Routes enlacées, un recueil de nouvelles de Jean-Marie Dutey
Ce recueil de dix-huit nouvelles nous fait sentir
la dimension profondément vingtiémiste de l’automobile.
L’auto, la voiture, c’est un vieil instrument qui rappelle
les conforts anciens de l’enfance et la pulsion motrice des
premières amours ; c’est une courbe qui fait rêver ;
c’est un métier ou un turbin ; c’est un loisir
ou une escapade ; c’est les vacances.
Tout un siècle rendu intemporel défile sous nos yeux dans ces superbes récits. On vit des retrouvailles, des trajectoires, des cheminements, des rencontres, des rajustements de toutes natures.
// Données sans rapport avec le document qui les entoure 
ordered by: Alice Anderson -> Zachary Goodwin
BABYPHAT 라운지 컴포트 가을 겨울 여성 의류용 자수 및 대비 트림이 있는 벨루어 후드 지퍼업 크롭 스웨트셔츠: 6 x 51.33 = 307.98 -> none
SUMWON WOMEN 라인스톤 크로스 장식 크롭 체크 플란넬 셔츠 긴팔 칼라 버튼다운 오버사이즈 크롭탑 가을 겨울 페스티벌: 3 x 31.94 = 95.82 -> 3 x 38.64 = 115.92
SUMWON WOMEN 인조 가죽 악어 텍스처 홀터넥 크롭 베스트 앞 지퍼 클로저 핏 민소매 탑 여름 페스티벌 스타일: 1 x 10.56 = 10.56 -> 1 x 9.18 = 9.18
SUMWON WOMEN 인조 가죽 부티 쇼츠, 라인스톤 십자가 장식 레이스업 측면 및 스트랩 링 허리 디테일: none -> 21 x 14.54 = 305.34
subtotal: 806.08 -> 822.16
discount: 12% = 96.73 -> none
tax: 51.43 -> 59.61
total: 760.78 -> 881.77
On fait face à des crises aussi, des chagrins, des terreurs, des colères, des morts subites. Il n’y a pas ici que la matérialité solide des automobiles, il y a aussi la fluidité complexe et labile des lacets de routes qu’elles parcourent, dans tous les sens du terme. L’objet physique, historique, finit toujours par être un concentré de rapports humains. L’implacable et doucereuse fin d’une époque se fait sentir aussi dans ce recueil, épopée bringuebalante des routards artisanaux, des militants anti-guerre, des travailleurs tertiarisés névrotiques. Tristesse aussi, langueur radicale, sentiment de manque, de carence ouateuse, de chagrin quasi-dépressif, de révolte atténuée, étouffée, encarcanée, emmitouflée… embouteillée.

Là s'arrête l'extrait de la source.